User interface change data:

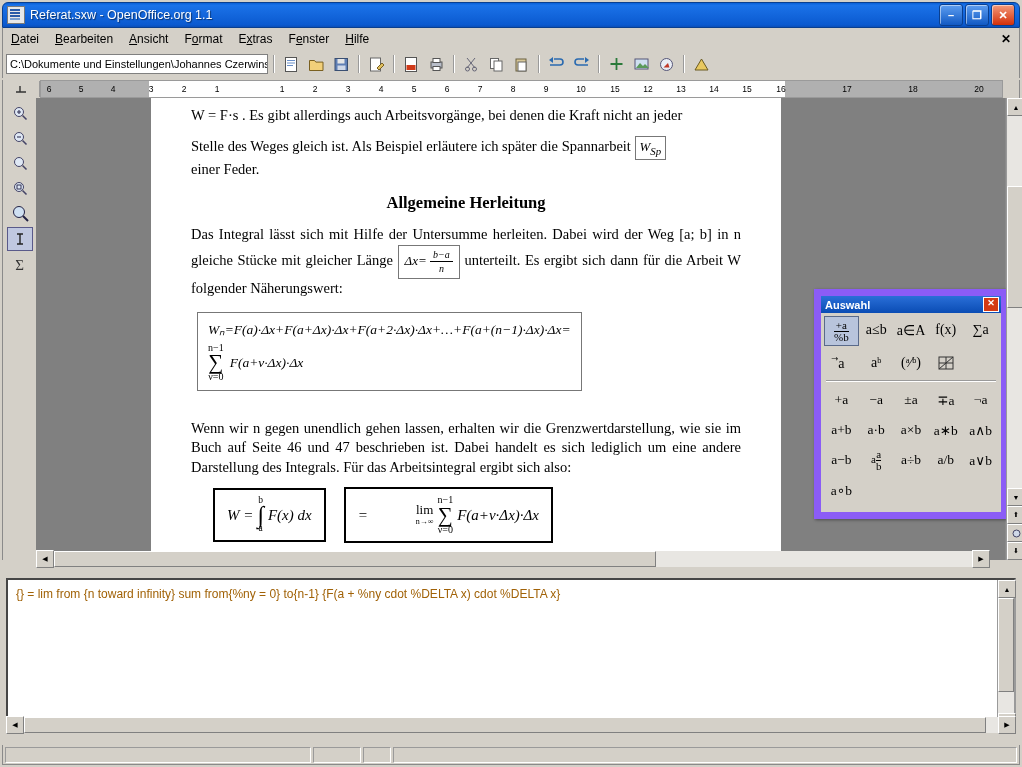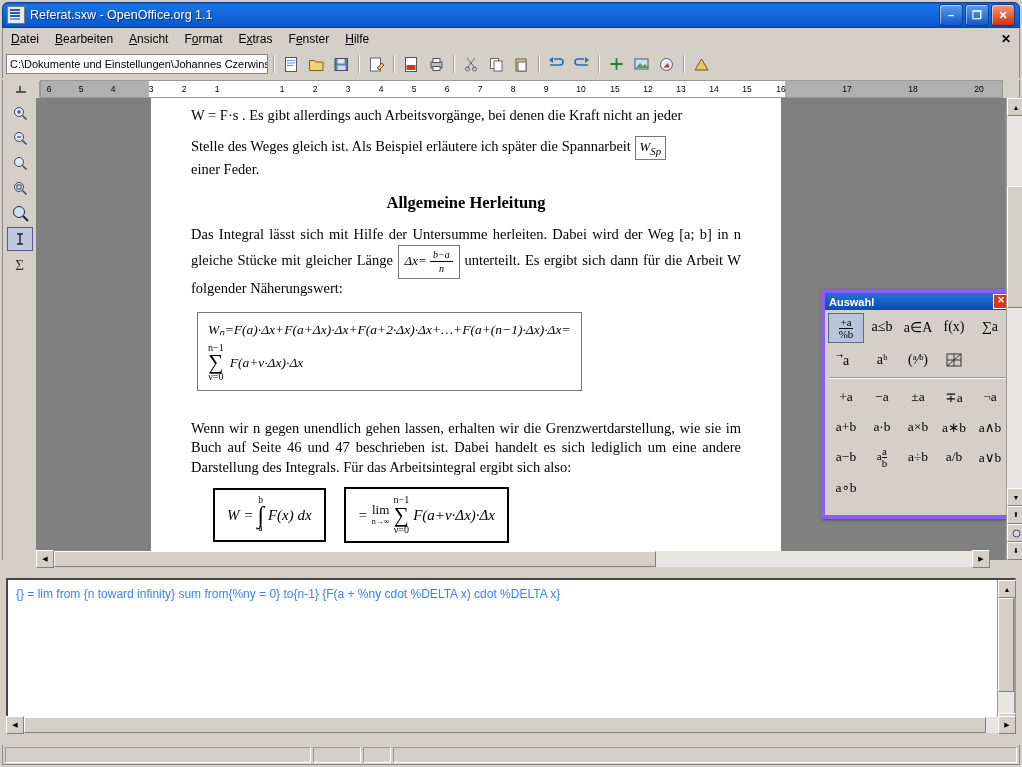"Auswahl" .auswahl { border: 4px solid #8b5cf6 -> 7px solid #8b5cf6; margin-left: 7px -> none }
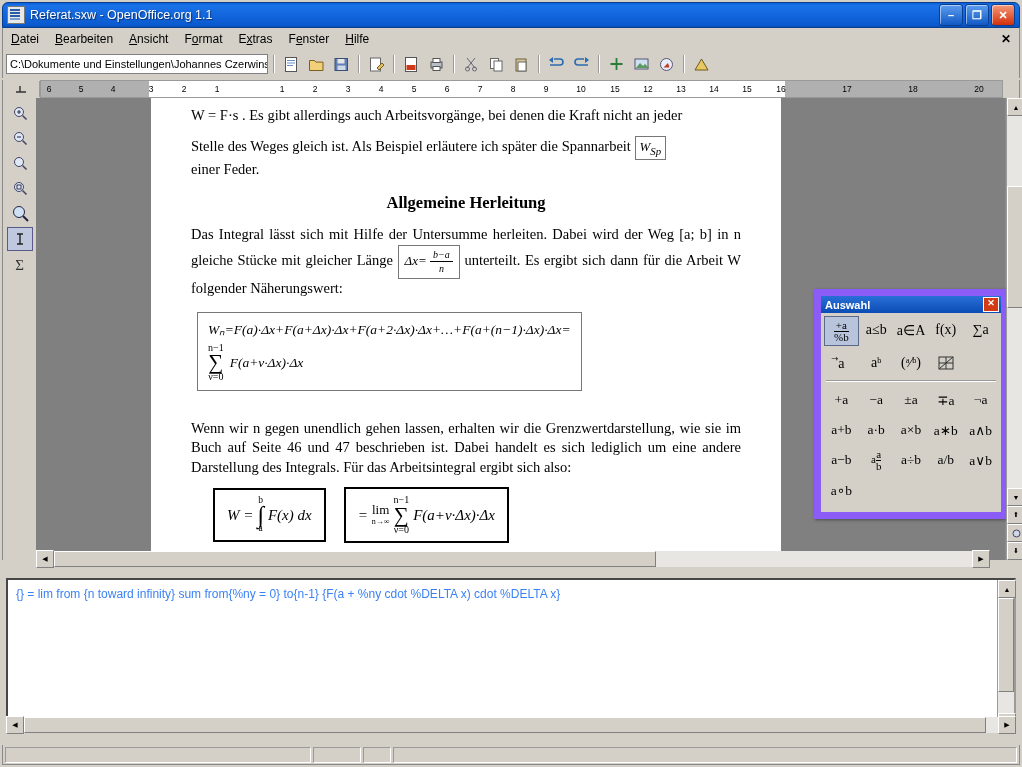"lim" span.sumblk { margin-left: none -> 44px }
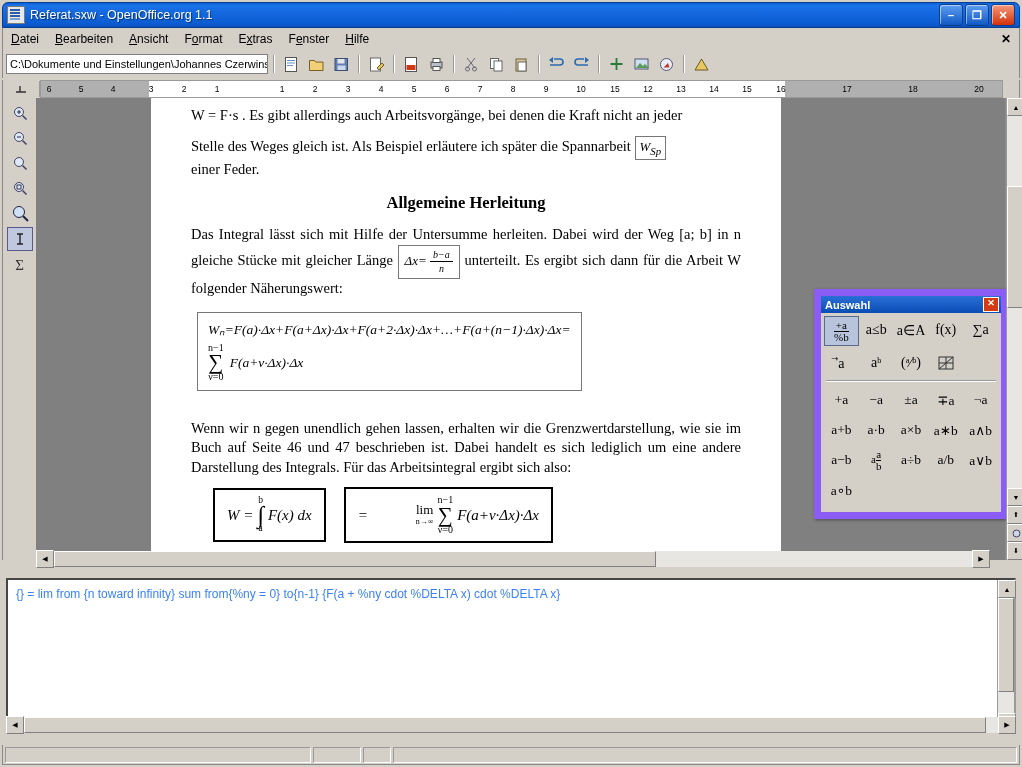"{} = lim from {n" .cmdtext { color: #3b82f6 -> #a16207 }
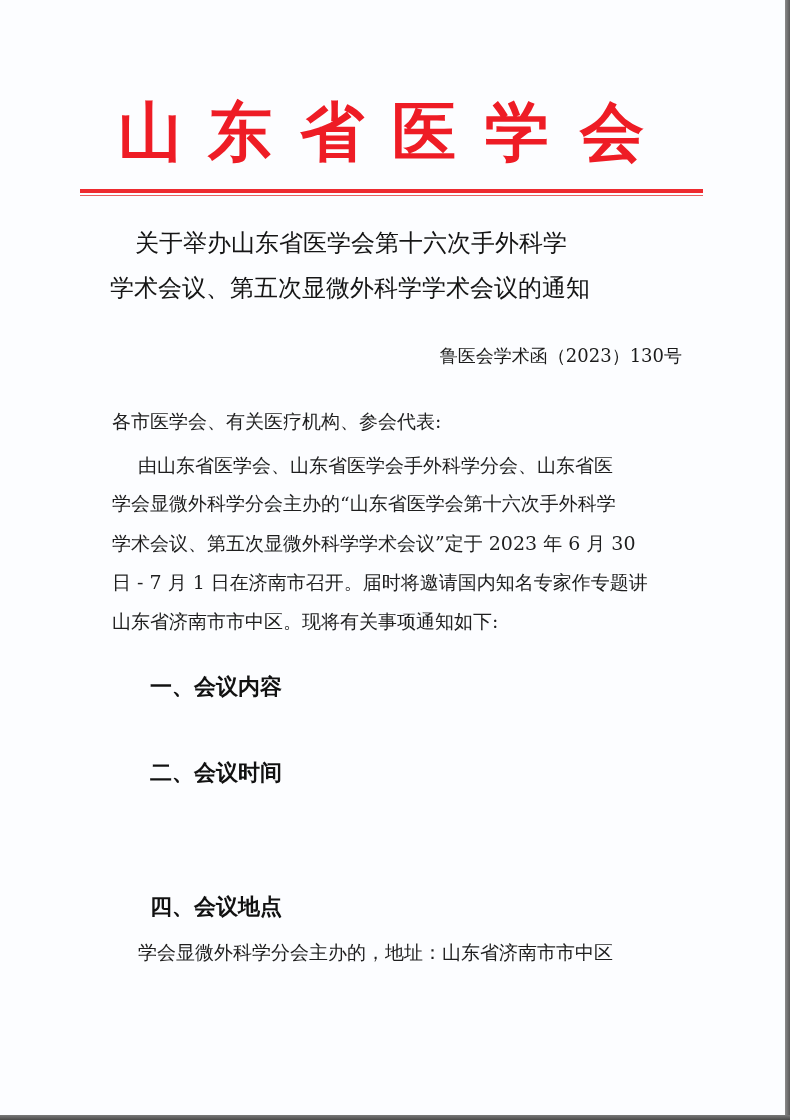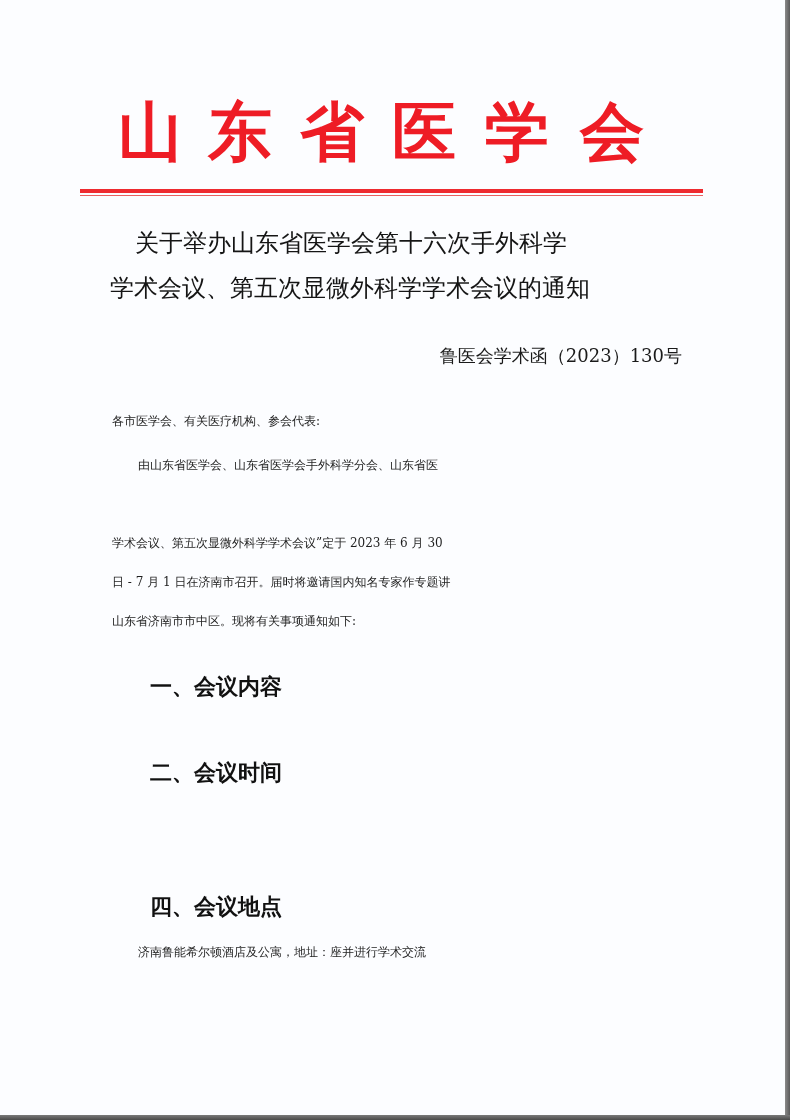"各市医学会、有关医疗机构、参会代表:" .line { font-size: 12px -> 19px }
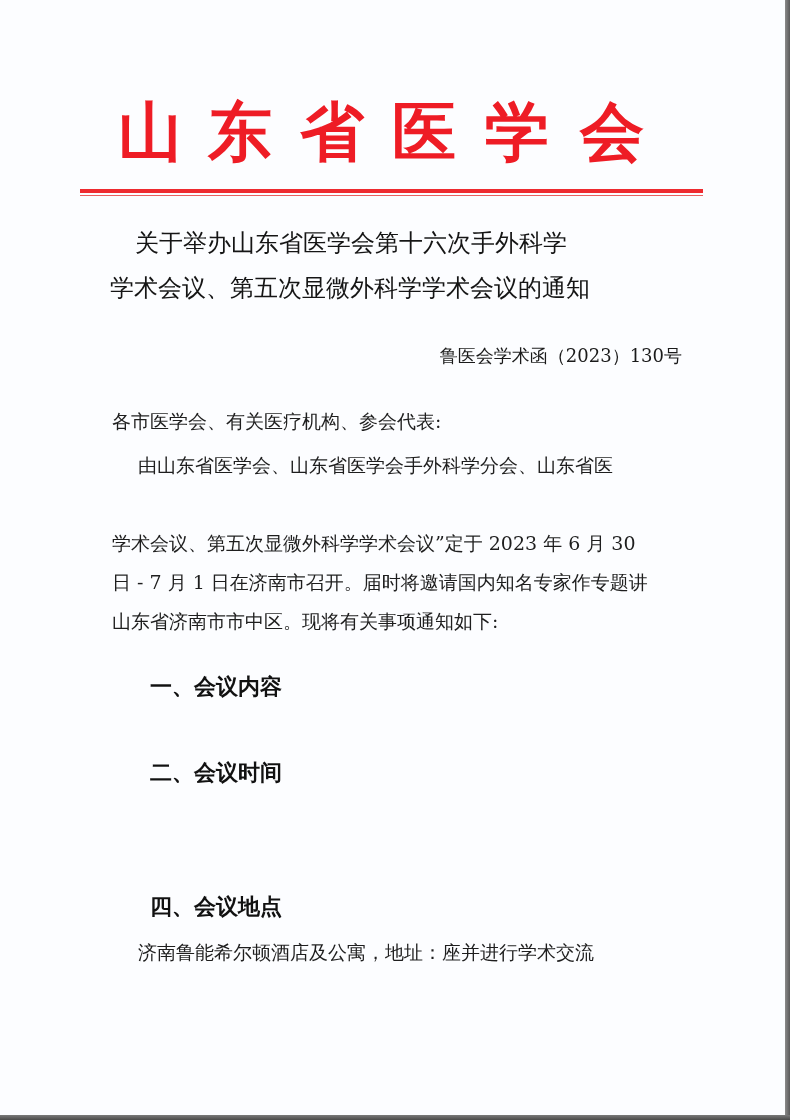"学会显微外科学分会主办的“山东省医学会第十六次手外科学" div.line { html: none -> <div>学会显微外科学分会主办的“山东省医学会第十六次手外科学</div> }
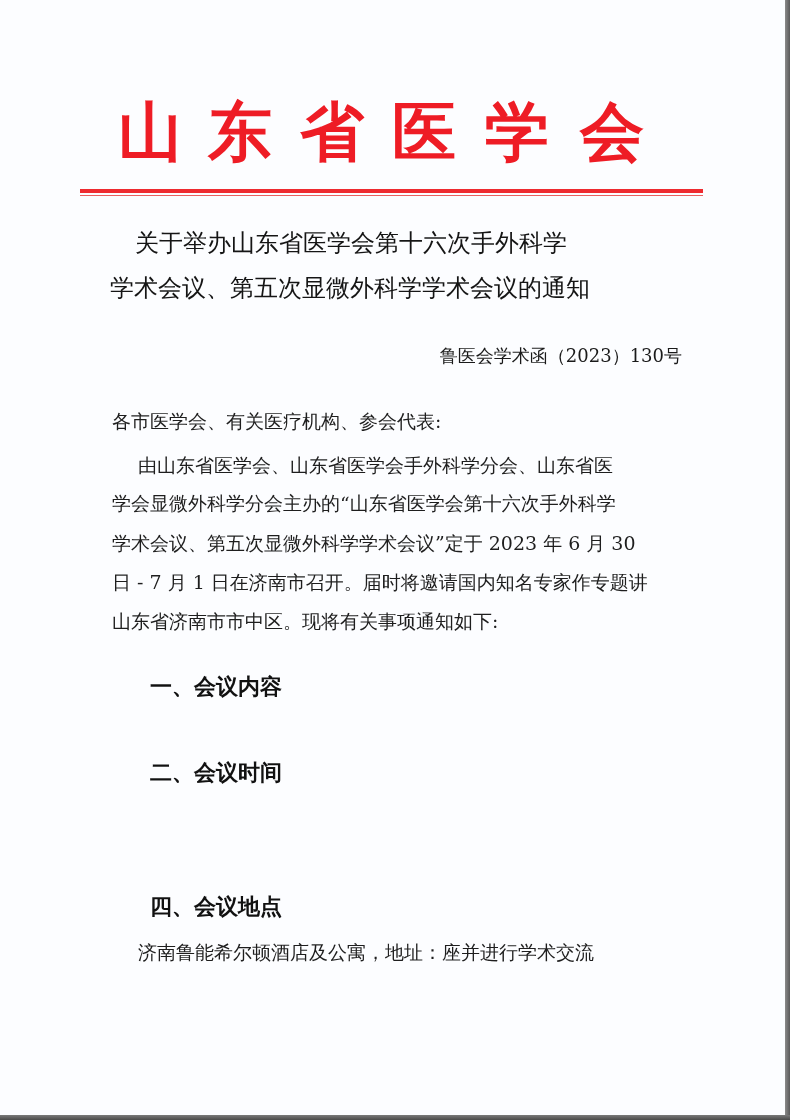"济南鲁能希尔顿酒店及公寓，地址：座并进行学术交流" div.line { text: 济南鲁能希尔顿酒店及公寓，地址：座并进行学术交流 -> 学会显微外科学分会主办的，地址：山东省济南市市中区 }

WHAT IS BEING ASKED: Word for word, repeat the data above with the pictures left out.

TASK RESPONSE:
"Auswahl" .auswahl { border: 4px solid #8b5cf6 -> 7px solid #8b5cf6; margin-left: 7px -> none }
"lim" span.sumblk { margin-left: none -> 44px }
"{} = lim from {n" .cmdtext { color: #3b82f6 -> #a16207 }
"各市医学会、有关医疗机构、参会代表:" .line { font-size: 12px -> 19px }
"学会显微外科学分会主办的“山东省医学会第十六次手外科学" div.line { html: none -> <div>学会显微外科学分会主办的“山东省医学会第十六次手外科学</div> }
"济南鲁能希尔顿酒店及公寓，地址：座并进行学术交流" div.line { text: 济南鲁能希尔顿酒店及公寓，地址：座并进行学术交流 -> 学会显微外科学分会主办的，地址：山东省济南市市中区 }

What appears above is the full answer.